▶ TASK INSTRUCTIONS: Count every line below that contains "traders", then state the total with no other output.

(Edit difference data)
☆ ☆ ☆ ☆ ☆ ☆ ☆

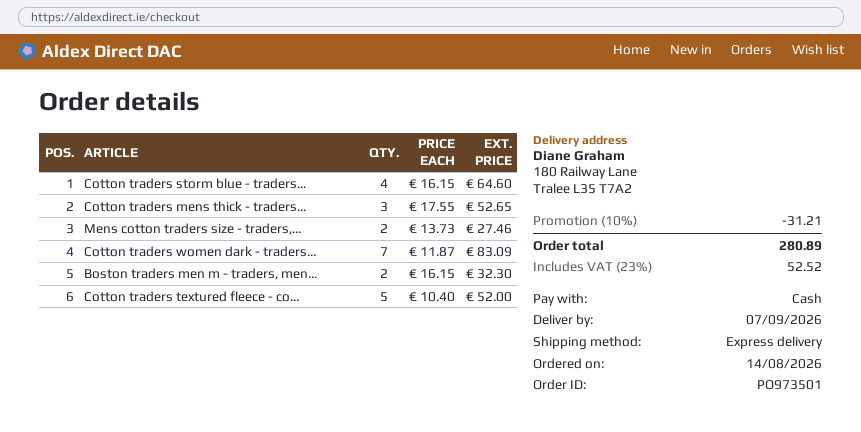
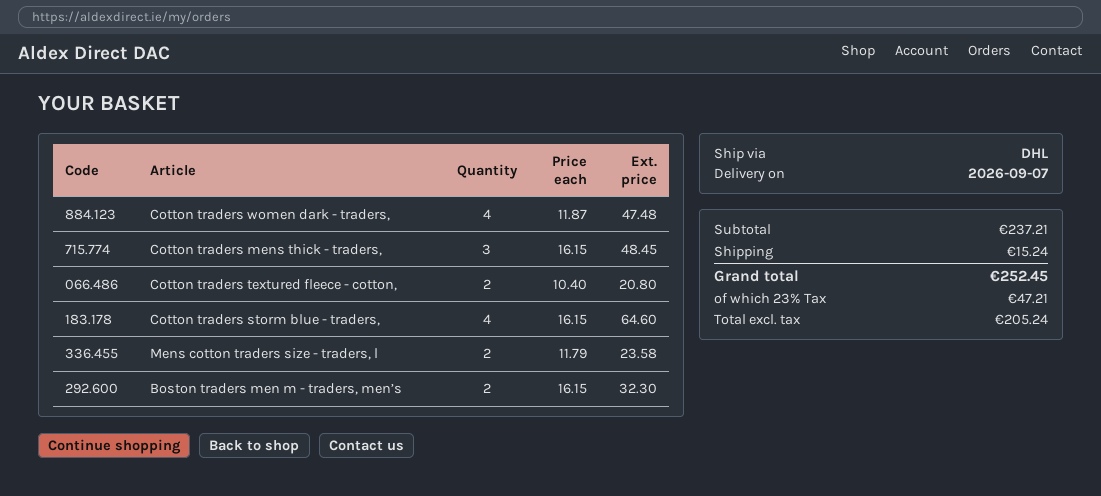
shipping method: express -> DHL
Cotton traders mens thick - traders...: 3 x 17.55 = 52.65 -> 3 x 16.15 = 48.45
Mens cotton traders size - traders,...: 2 x 13.73 = 27.46 -> 2 x 11.79 = 23.58
Cotton traders women dark - traders...: 7 x 11.87 = 83.09 -> 4 x 11.87 = 47.48
Cotton traders textured fleece - co...: 5 x 10.40 = 52.00 -> 2 x 10.40 = 20.80
discount: 10% = 31.21 -> none
shipping: none -> 15.24
tax: 23% = 52.52 -> 23% = 47.21
total: 280.89 -> 252.45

☆ ☆ ☆ ☆ ☆ ☆ ☆

▶ TASK ANSWER: 4